WORK REQUIRED
Leaving out the pictures, copy each record below exactly.

SUPPLIED RECORDS
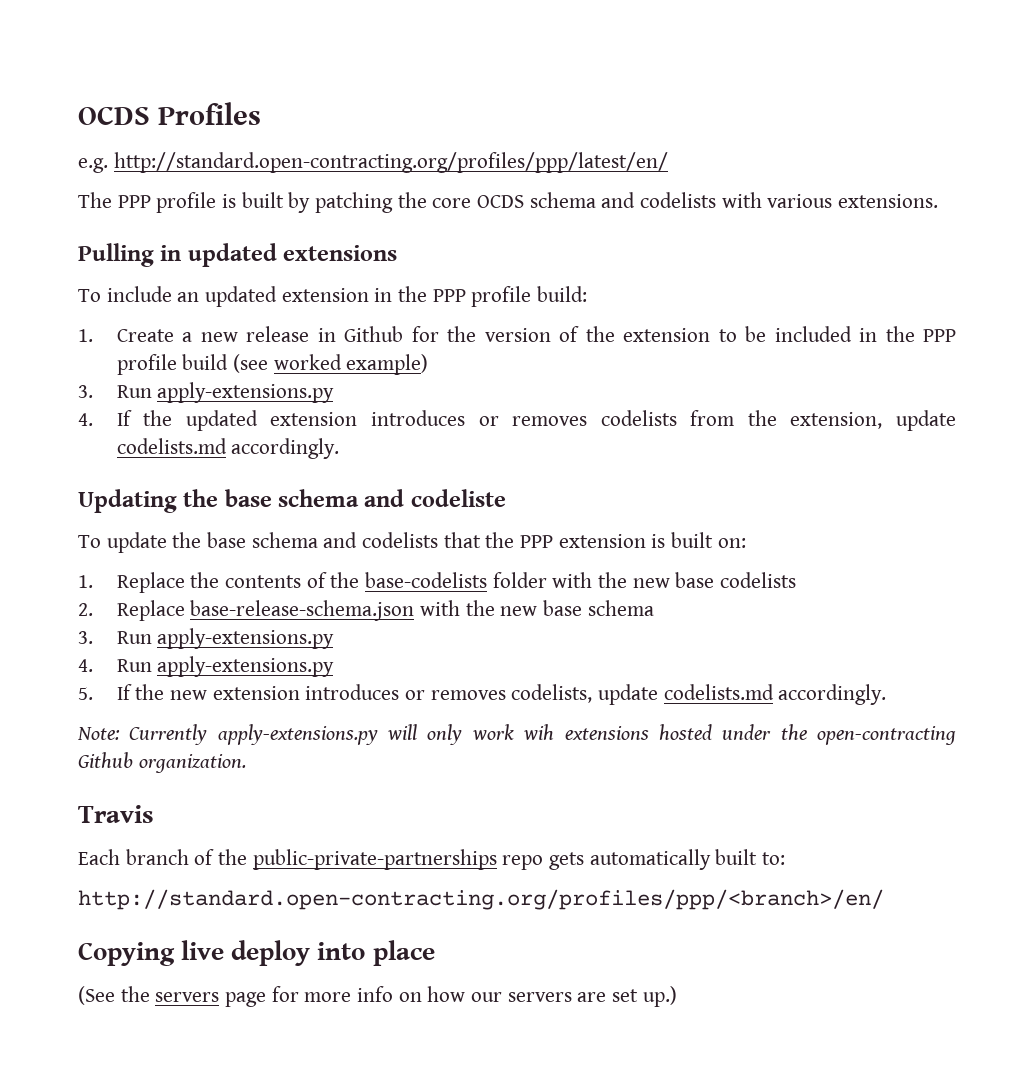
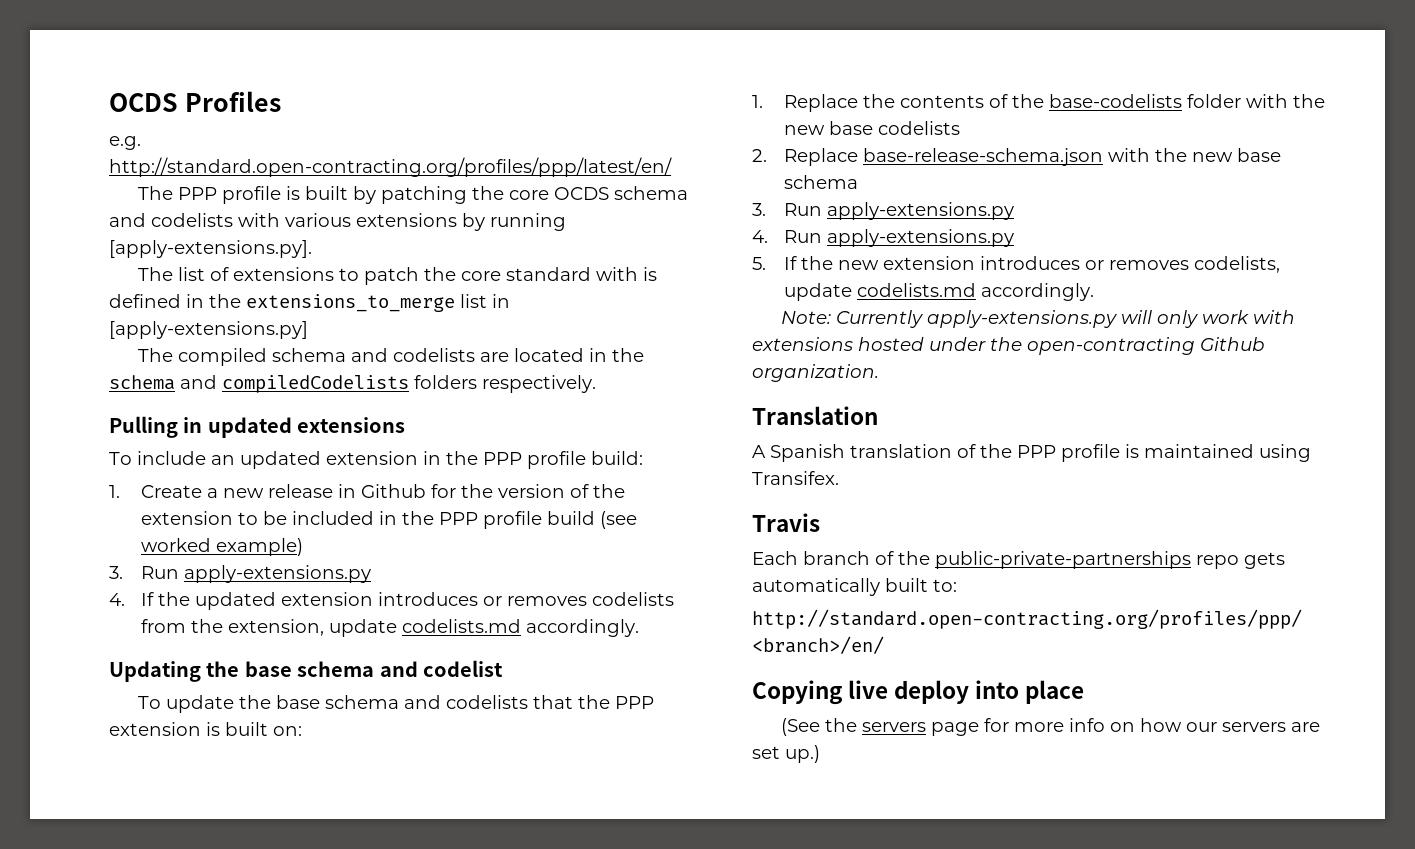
- The PPP profile is built by patching the core OCDS schema and codelists with various extensions.
+ The PPP profile is built by patching the core OCDS schema and codelists with various extensions by running [apply-extensions.py].
+ The list of extensions to patch the core standard with is defined in the extensions_to_merge list in [apply-extensions.py]
+ The compiled schema and codelists are located in the schema and compiledCodelists folders respectively.
- Updating the base schema and codeliste
+ Updating the base schema and codelist
- Note: Currently apply-extensions.py will only work wih extensions hosted under the open-contracting Github organization.
+ Note: Currently apply-extensions.py will only work with extensions hosted under the open-contracting Github organization.
+ Translation
+ A Spanish translation of the PPP profile is maintained using Transifex.

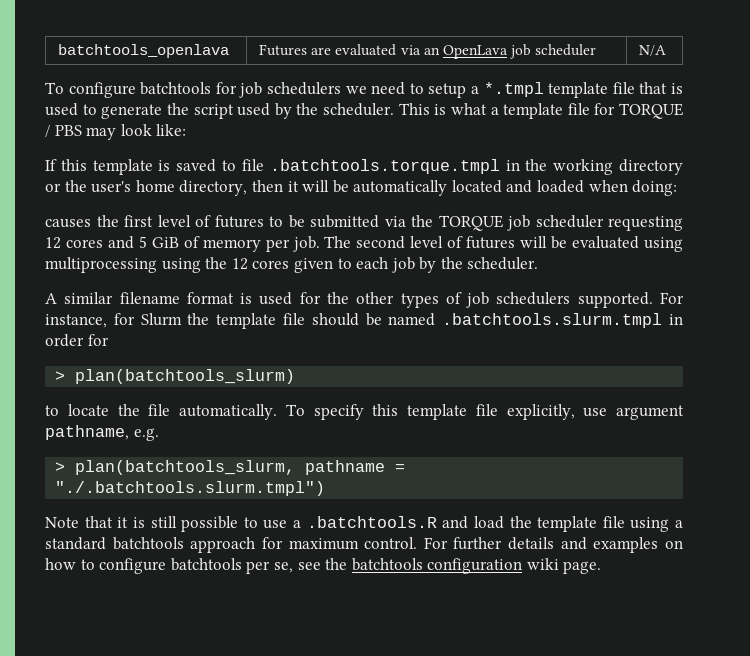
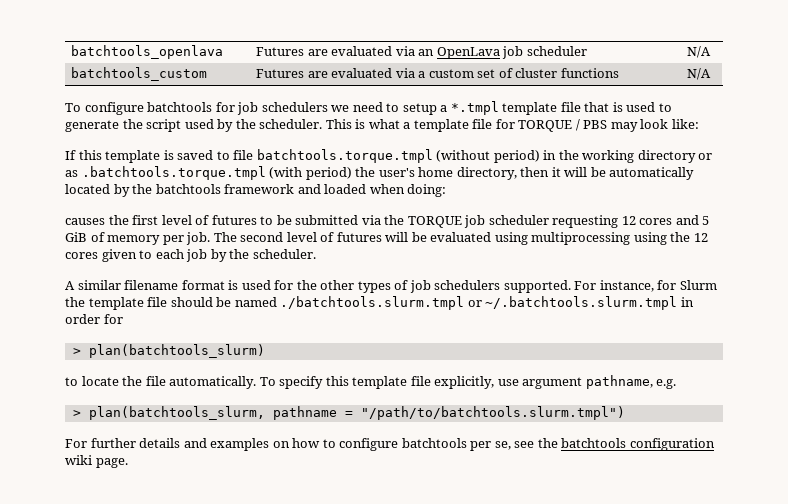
+ batchtools_custom | Futures are evaluated via a custom set of cluster functions | N/A
- If this template is saved to file .batchtools.torque.tmpl in the working directory or the user's home directory, then it will be automatically located and loaded when doing:
+ If this template is saved to file batchtools.torque.tmpl (without period) in the working directory or as .batchtools.torque.tmpl (with period) the user's home directory, then it will be automatically located by the batchtools framework and loaded when doing:
- For instance, for Slurm the template file should be named .batchtools.slurm.tmpl in order for
+ For instance, for Slurm the template file should be named ./batchtools.slurm.tmpl or ~/.batchtools.slurm.tmpl in order for
- > plan(batchtools_slurm, pathname = "./.batchtools.slurm.tmpl")
- Note that it is still possible to use a .batchtools.R and load the template file using a standard batchtools approach for maximum control. For further details and examples on how to configure batchtools per se, see the batchtools configuration wiki page.
+ > plan(batchtools_slurm, pathname = "/path/to/batchtools.slurm.tmpl")
+ For further details and examples on how to configure batchtools per se, see the batchtools configuration wiki page.

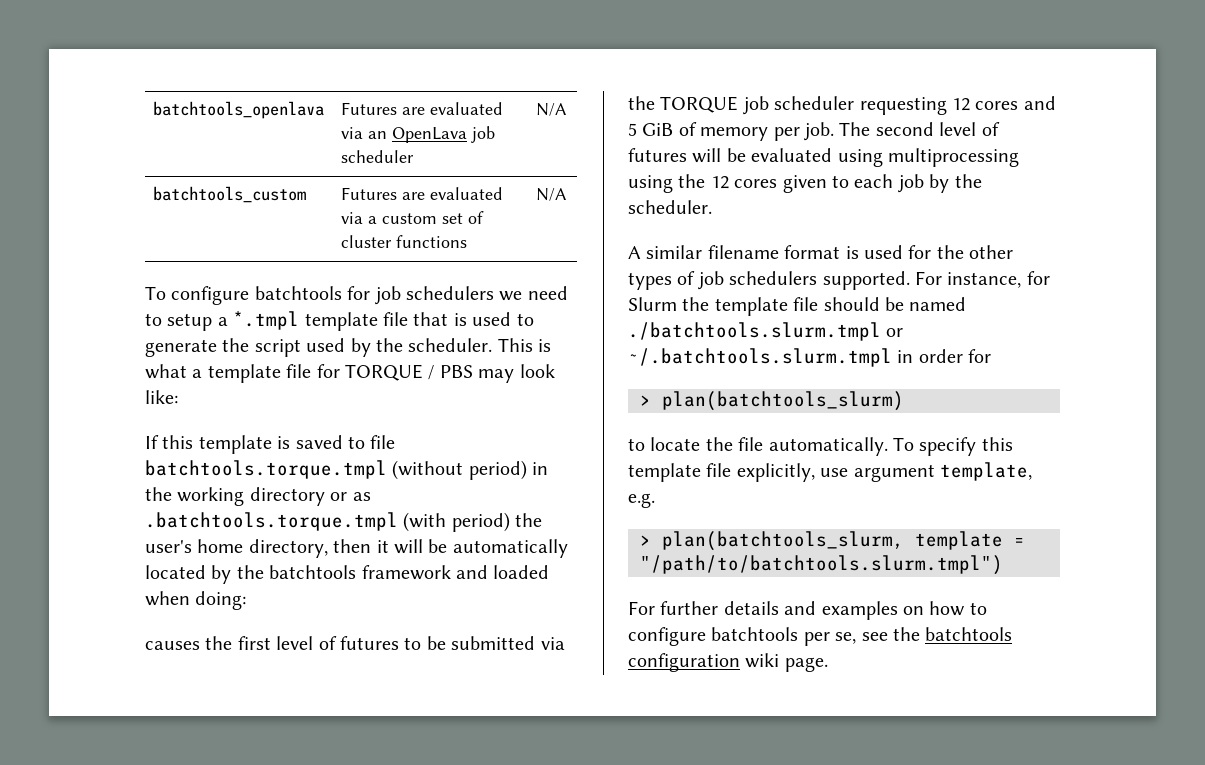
- To specify this template file explicitly, use argument pathname, e.g.
+ To specify this template file explicitly, use argument template, e.g.
- > plan(batchtools_slurm, pathname = "/path/to/batchtools.slurm.tmpl")
+ > plan(batchtools_slurm, template = "/path/to/batchtools.slurm.tmpl")

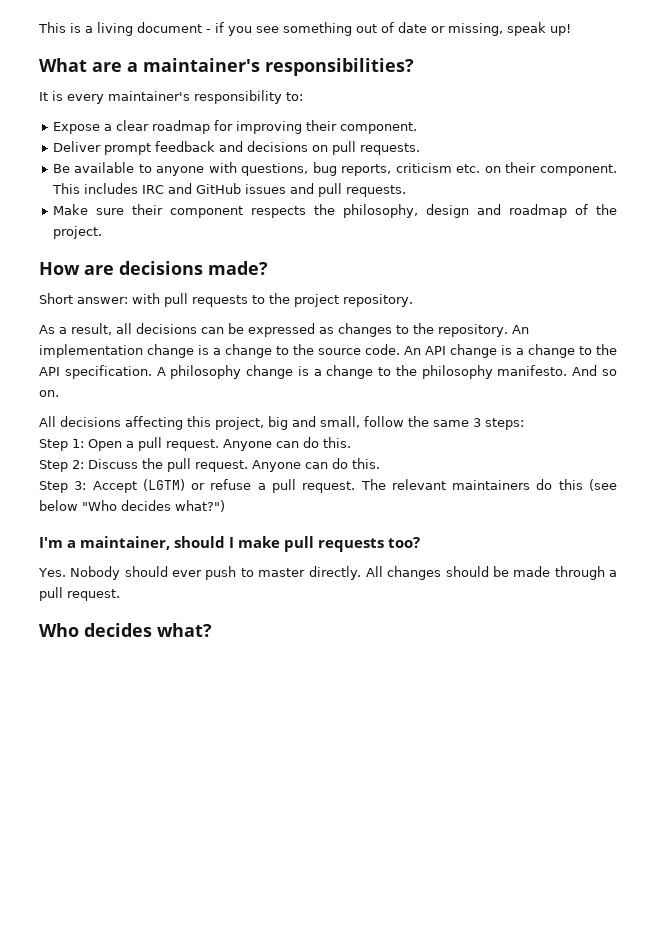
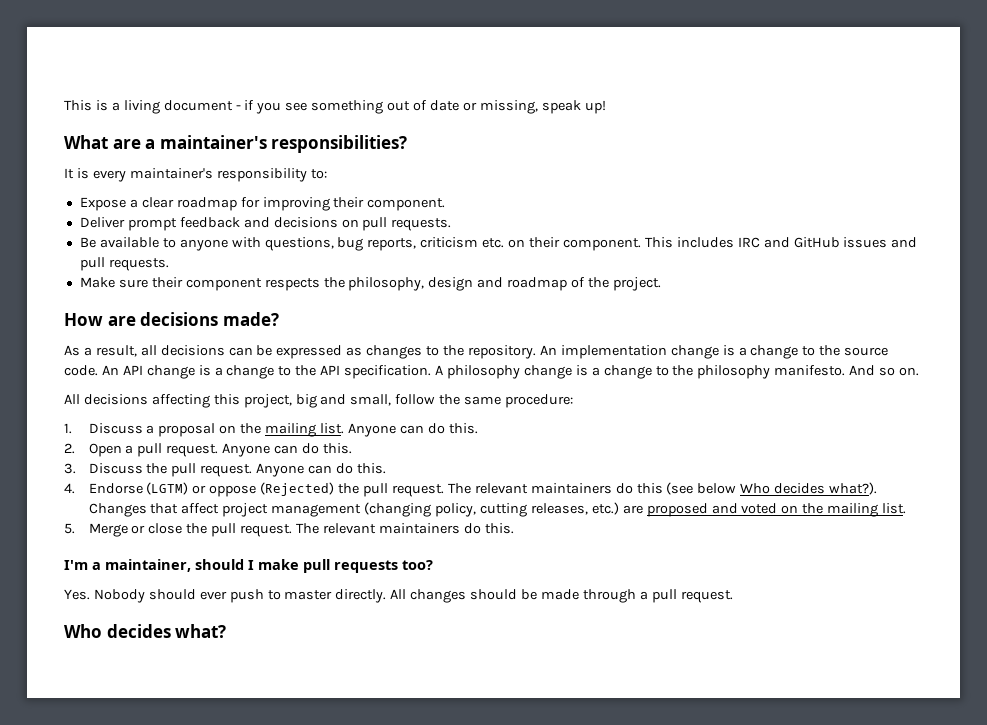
- Short answer: with pull requests to the project repository.
- All decisions affecting this project, big and small, follow the same 3 steps:
- Step 1: Open a pull request.
+ All decisions affecting this project, big and small, follow the same procedure:
+ 1. Discuss a proposal on the mailing list. Anyone can do this.
+ 2. Open a pull request.
- Step 2: Discuss the pull request.
+ 3. Discuss the pull request.
- Step 3: Accept (LGTM) or refuse a pull request.
+ 4. Endorse (LGTM) or oppose (Rejected) the pull request.
- The relevant maintainers do this (see below "Who decides what?")
+ The relevant maintainers do this (see below Who decides what?). Changes that affect project management (changing policy, cutting releases, etc.) are proposed and voted on the mailing list.
+ 5. Merge or close the pull request. The relevant maintainers do this.

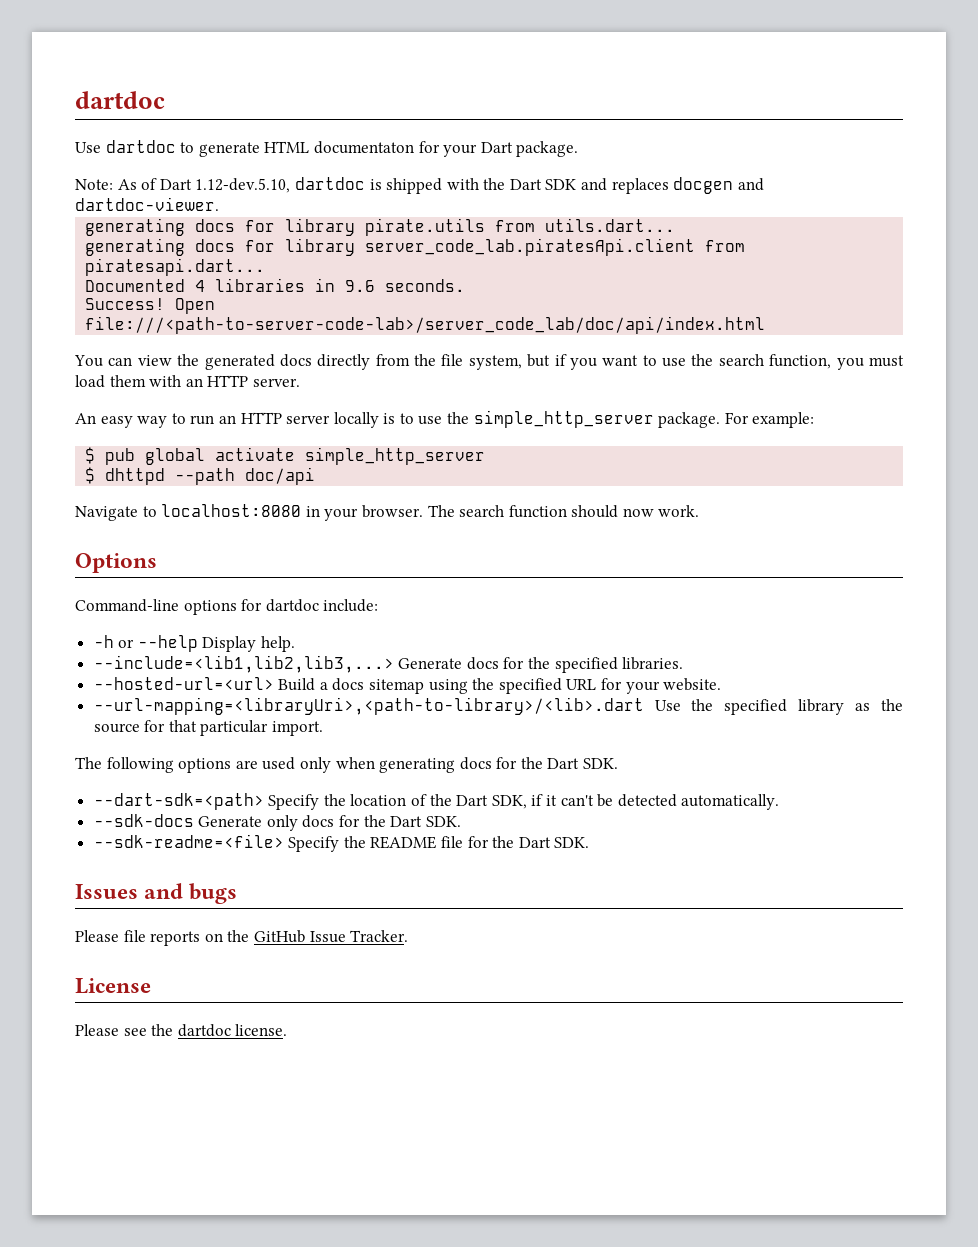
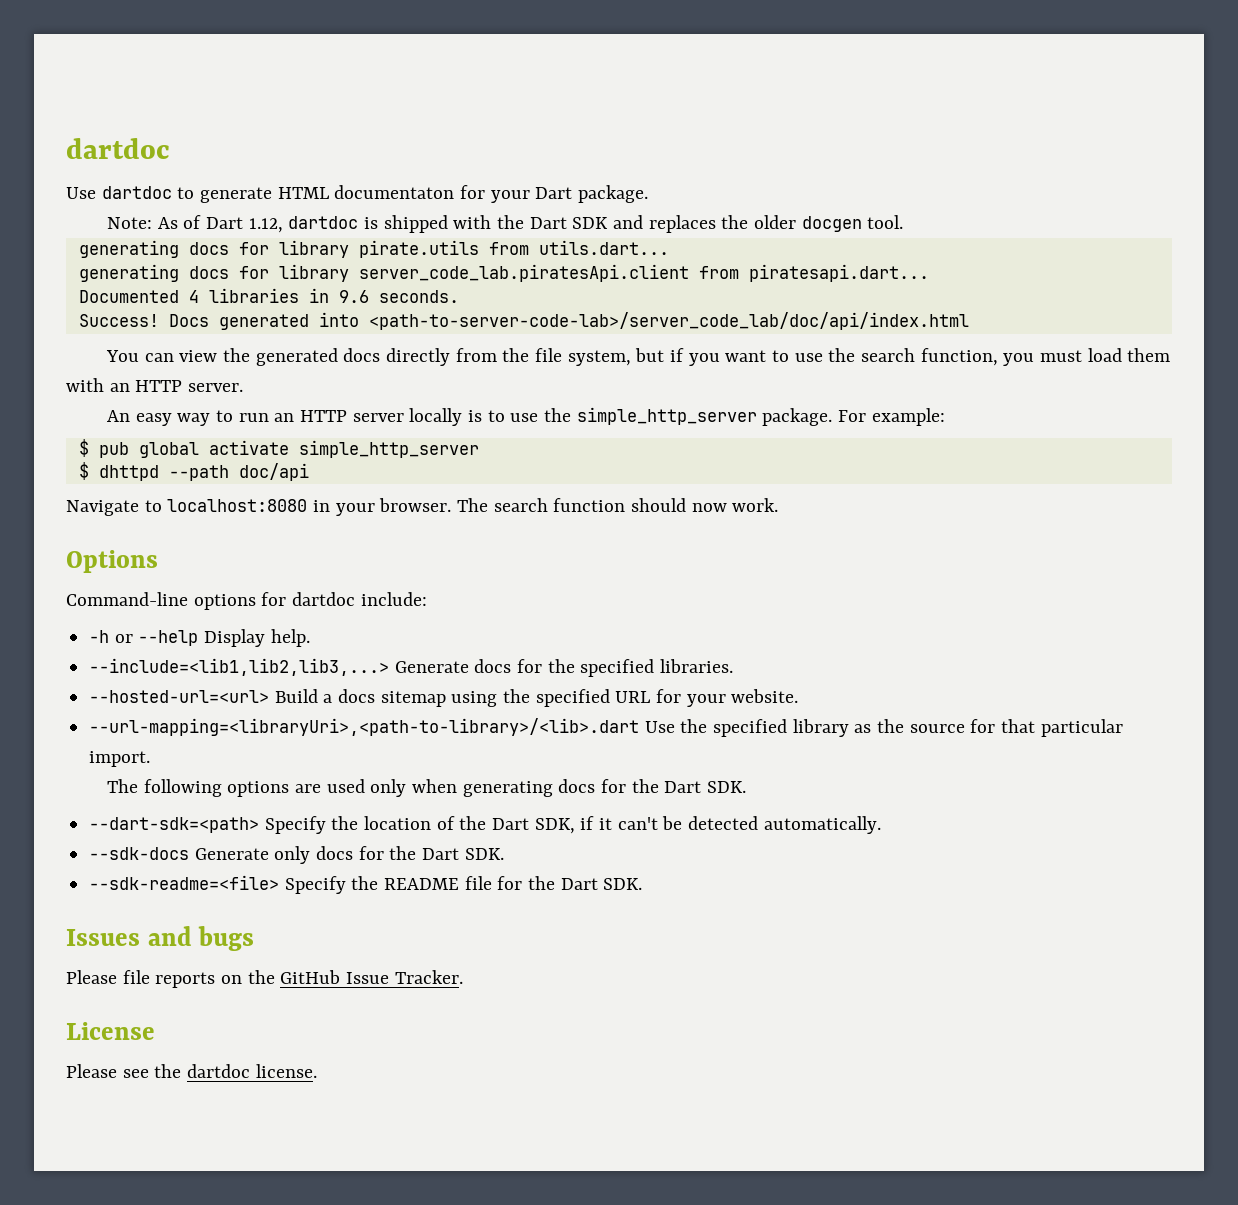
- Note: As of Dart 1.12-dev.5.10, dartdoc is shipped with the Dart SDK and replaces docgen and dartdoc-viewer.
+ Note: As of Dart 1.12, dartdoc is shipped with the Dart SDK and replaces the older docgen tool.
- Open file:///<path-to-server-code-lab>/server_code_lab/doc/api/index.html
+ Docs generated into <path-to-server-code-lab>/server_code_lab/doc/api/index.html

OUTPUT FOR THIS EXERCISE
- The PPP profile is built by patching the core OCDS schema and codelists with various extensions.
+ The PPP profile is built by patching the core OCDS schema and codelists with various extensions by running [apply-extensions.py].
+ The list of extensions to patch the core standard with is defined in the extensions_to_merge list in [apply-extensions.py]
+ The compiled schema and codelists are located in the schema and compiledCodelists folders respectively.
- Updating the base schema and codeliste
+ Updating the base schema and codelist
- Note: Currently apply-extensions.py will only work wih extensions hosted under the open-contracting Github organization.
+ Note: Currently apply-extensions.py will only work with extensions hosted under the open-contracting Github organization.
+ Translation
+ A Spanish translation of the PPP profile is maintained using Transifex.

+ batchtools_custom | Futures are evaluated via a custom set of cluster functions | N/A
- If this template is saved to file .batchtools.torque.tmpl in the working directory or the user's home directory, then it will be automatically located and loaded when doing:
+ If this template is saved to file batchtools.torque.tmpl (without period) in the working directory or as .batchtools.torque.tmpl (with period) the user's home directory, then it will be automatically located by the batchtools framework and loaded when doing:
- For instance, for Slurm the template file should be named .batchtools.slurm.tmpl in order for
+ For instance, for Slurm the template file should be named ./batchtools.slurm.tmpl or ~/.batchtools.slurm.tmpl in order for
- > plan(batchtools_slurm, pathname = "./.batchtools.slurm.tmpl")
- Note that it is still possible to use a .batchtools.R and load the template file using a standard batchtools approach for maximum control. For further details and examples on how to configure batchtools per se, see the batchtools configuration wiki page.
+ > plan(batchtools_slurm, pathname = "/path/to/batchtools.slurm.tmpl")
+ For further details and examples on how to configure batchtools per se, see the batchtools configuration wiki page.

- To specify this template file explicitly, use argument pathname, e.g.
+ To specify this template file explicitly, use argument template, e.g.
- > plan(batchtools_slurm, pathname = "/path/to/batchtools.slurm.tmpl")
+ > plan(batchtools_slurm, template = "/path/to/batchtools.slurm.tmpl")

- Short answer: with pull requests to the project repository.
- All decisions affecting this project, big and small, follow the same 3 steps:
- Step 1: Open a pull request.
+ All decisions affecting this project, big and small, follow the same procedure:
+ 1. Discuss a proposal on the mailing list. Anyone can do this.
+ 2. Open a pull request.
- Step 2: Discuss the pull request.
+ 3. Discuss the pull request.
- Step 3: Accept (LGTM) or refuse a pull request.
+ 4. Endorse (LGTM) or oppose (Rejected) the pull request.
- The relevant maintainers do this (see below "Who decides what?")
+ The relevant maintainers do this (see below Who decides what?). Changes that affect project management (changing policy, cutting releases, etc.) are proposed and voted on the mailing list.
+ 5. Merge or close the pull request. The relevant maintainers do this.

- Note: As of Dart 1.12-dev.5.10, dartdoc is shipped with the Dart SDK and replaces docgen and dartdoc-viewer.
+ Note: As of Dart 1.12, dartdoc is shipped with the Dart SDK and replaces the older docgen tool.
- Open file:///<path-to-server-code-lab>/server_code_lab/doc/api/index.html
+ Docs generated into <path-to-server-code-lab>/server_code_lab/doc/api/index.html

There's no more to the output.